One of Dickinson’s greatest gifts as a poet was her ability to approach vast themes through everyday details. She was a particularly keen observer of the natural world, which often served as a springboard for her thoughts about life, death, time, and eternity. Her capacity to draw spiritual insight from the natural world links her to contemporary writers like Ralph Waldo Emerson and Henry David Thoreau. Emerson and Thoreau were the foremost figures in an American philosophical tradition known as Transcendentalism, which emerged in the mid-1800s. Transcendentalist thinkers positioned themselves against the rationalism of the eighteenth century. The rationalist tradition emphasized the power of human reason above all other things, and especially above supposedly “nonrational” forms of thought, such as religious faith. By contrast, Transcendentalists felt that the emphasis on human rationality blinds us to the way divinity pervades the entire world, and particularly the natural world. Admittedly, “I felt a Funeral, in my Brain” doesn’t concern itself specifically with nature. However, Dickinson does use the commonplace conceit of a funeral to explore themes of cosmic magnitude that clearly transcend ordinary existence. Indeed, the speaker concludes by describing how “a Plank in Reason” breaks (line 17) and reveals an otherworldly beyond.
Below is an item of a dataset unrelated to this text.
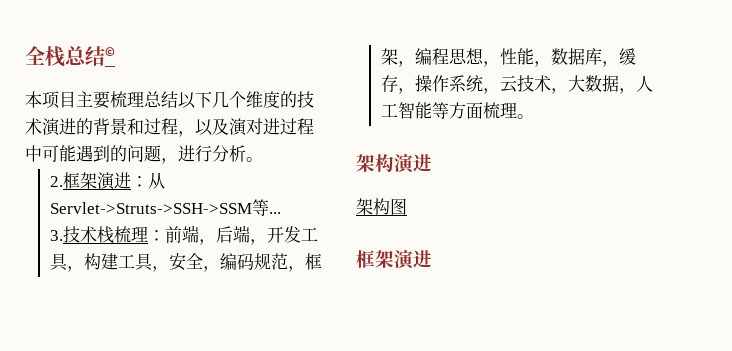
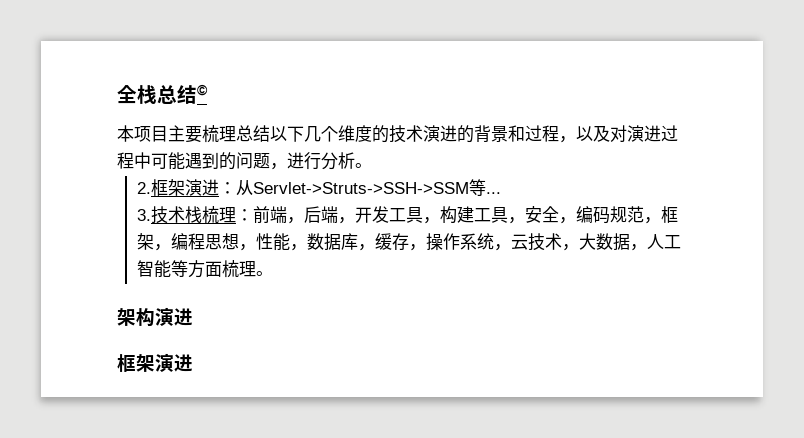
[229,118,263,136] 演对 -> [610,125,644,142] 对演
[356,198,407,215] // 架构图 -> (193, 317) none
The Second Great Awakening

The Second Great Awakening names a Protestant religious revival that occurred in the early nineteenth century in the United States. Like the First Great Awakening, which had taken place half a century before, the Second Great Awakening was characterized by a spirit of religious fervor. This spirit represented an “awakening” from the rationalism that had predominated in the eighteenth century, particularly as this form of rationalism had affected American religious life. The Unitarian Church, which held sway in major cities like Boston, had disposed of the more “fanciful” aspects of Christian theology, including the Trinitarian belief in a triune God. Dickinson, who grew up in a Calvinist community, was swept up by the Second Great Awakening in her youth. In her adult years, she grew to question the beliefs she’d been taught, and eventually she rejected all organized religion. Even so, her religious background deeply influenced her poetry, infusing it with curiosity about death, the afterlife, and what can—or cannot—be known of these realms. Although not espousing any specific denominational beliefs, “I felt a Funeral, in my Brain” does share with the spirit of the times an overriding interest in what lies beyond reason.